[YOUR TASK]: This exercise calls for copying every line below that holds the word "discount".

[RECORDS PROVIDED]:
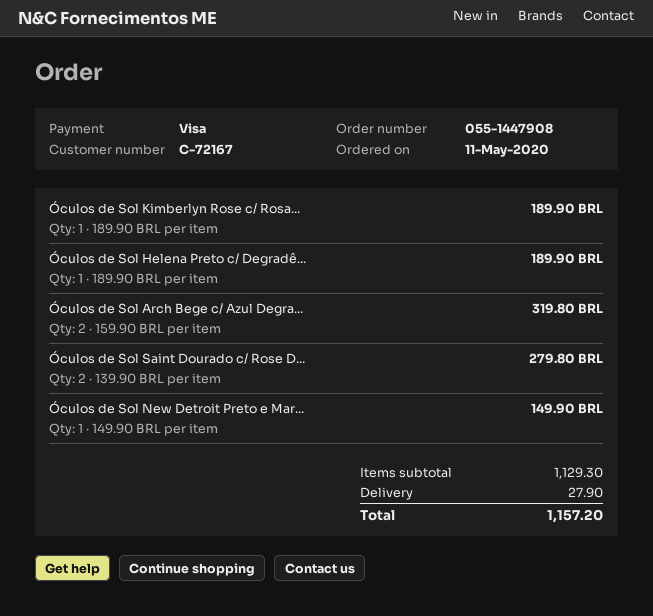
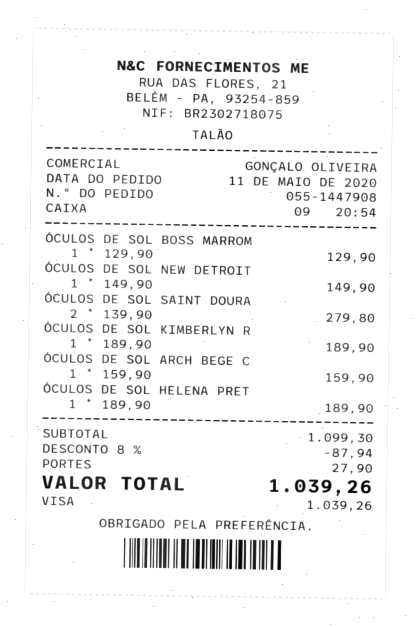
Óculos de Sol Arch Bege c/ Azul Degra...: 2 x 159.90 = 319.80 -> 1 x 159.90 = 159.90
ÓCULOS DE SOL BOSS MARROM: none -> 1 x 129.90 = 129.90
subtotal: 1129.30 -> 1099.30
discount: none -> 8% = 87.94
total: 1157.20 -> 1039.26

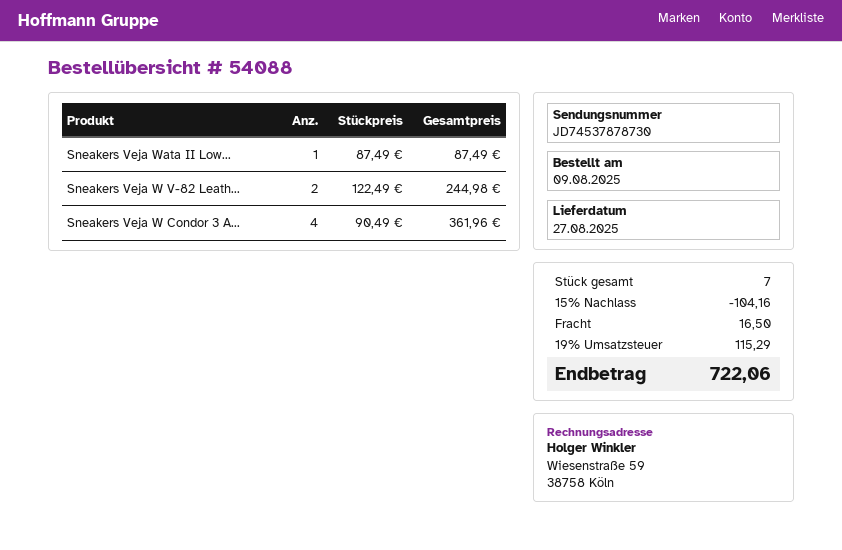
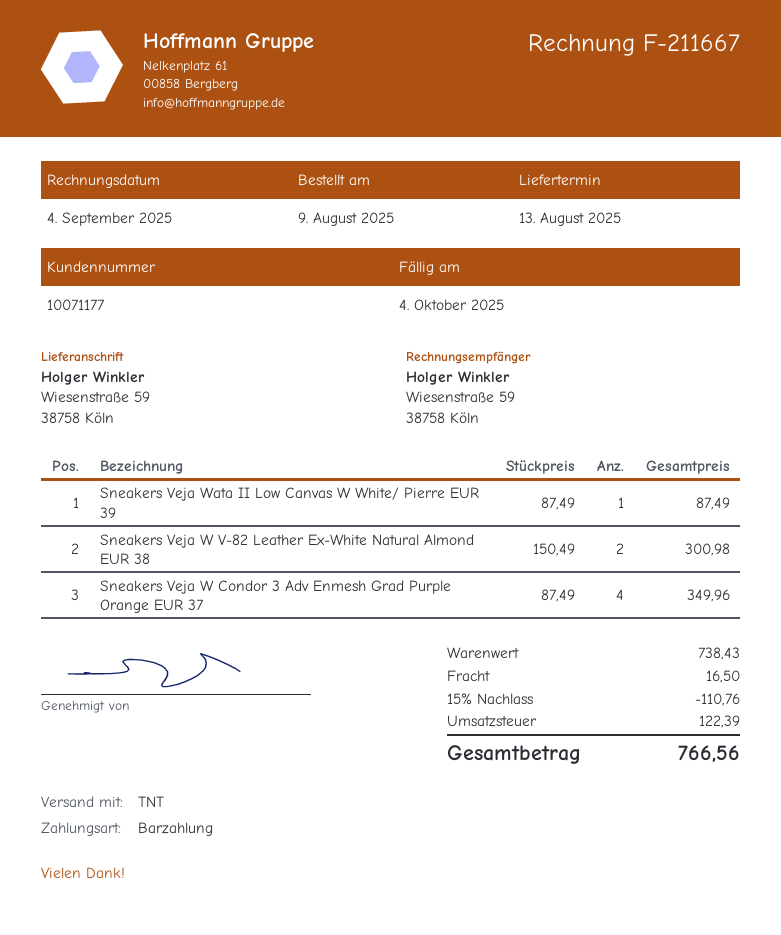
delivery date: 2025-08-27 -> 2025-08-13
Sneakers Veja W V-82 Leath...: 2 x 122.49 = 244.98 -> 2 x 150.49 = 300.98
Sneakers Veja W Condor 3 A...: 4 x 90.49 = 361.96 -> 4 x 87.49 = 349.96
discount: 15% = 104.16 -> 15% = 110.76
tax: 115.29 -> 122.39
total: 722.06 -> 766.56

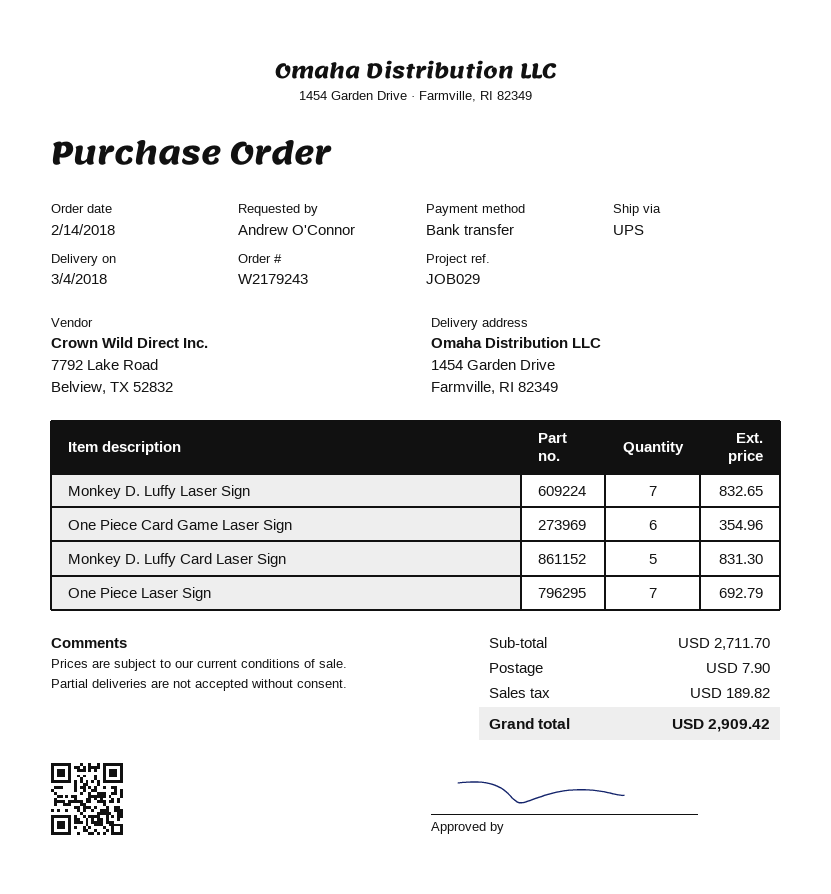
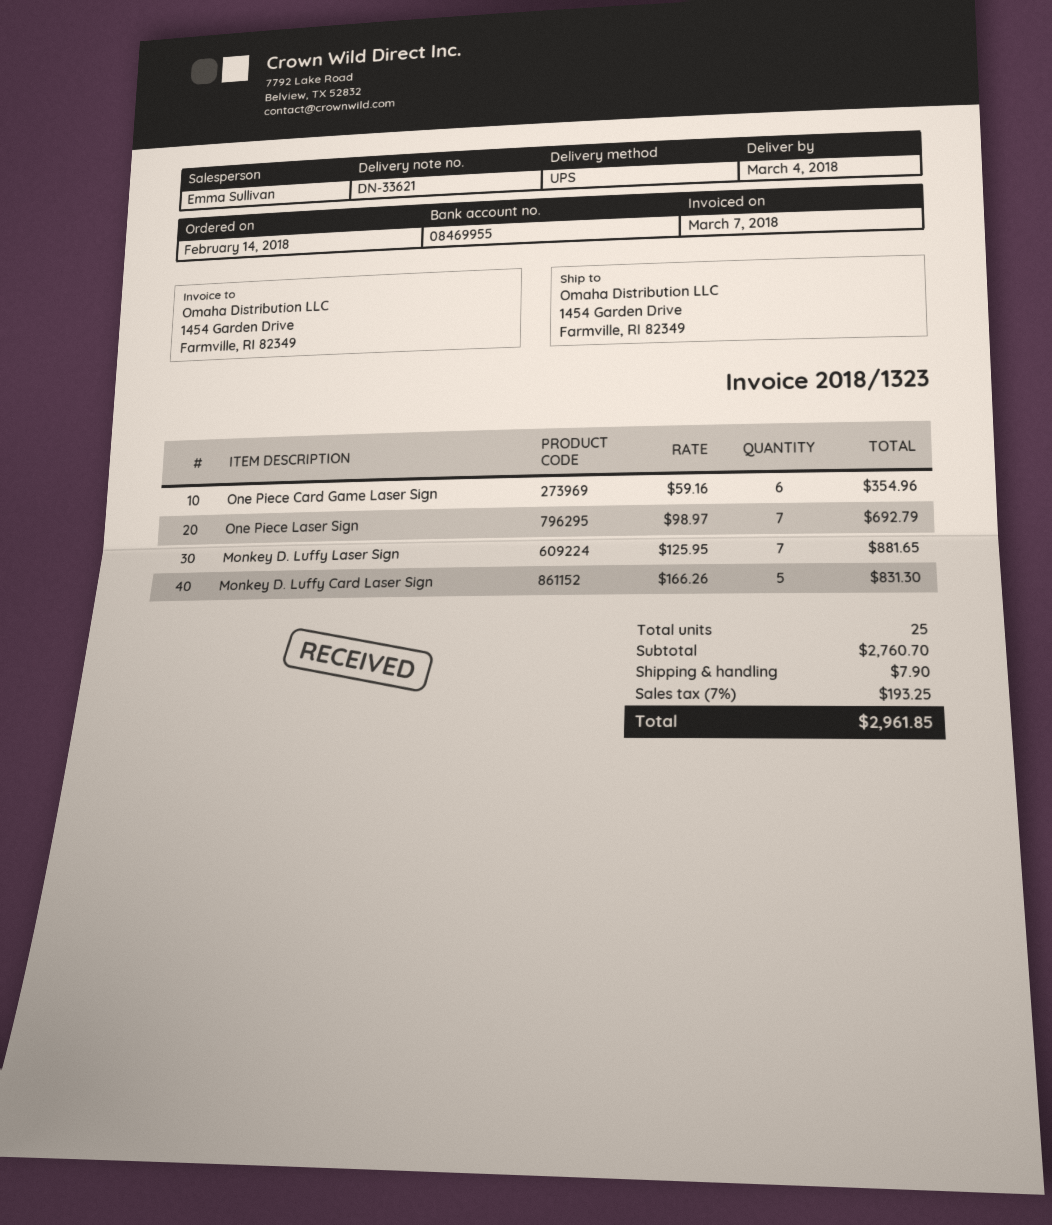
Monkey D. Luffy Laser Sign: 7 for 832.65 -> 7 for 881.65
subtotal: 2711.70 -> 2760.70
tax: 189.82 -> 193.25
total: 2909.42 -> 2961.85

[TASK RESULT]:
discount: none -> 8% = 87.94
discount: 15% = 104.16 -> 15% = 110.76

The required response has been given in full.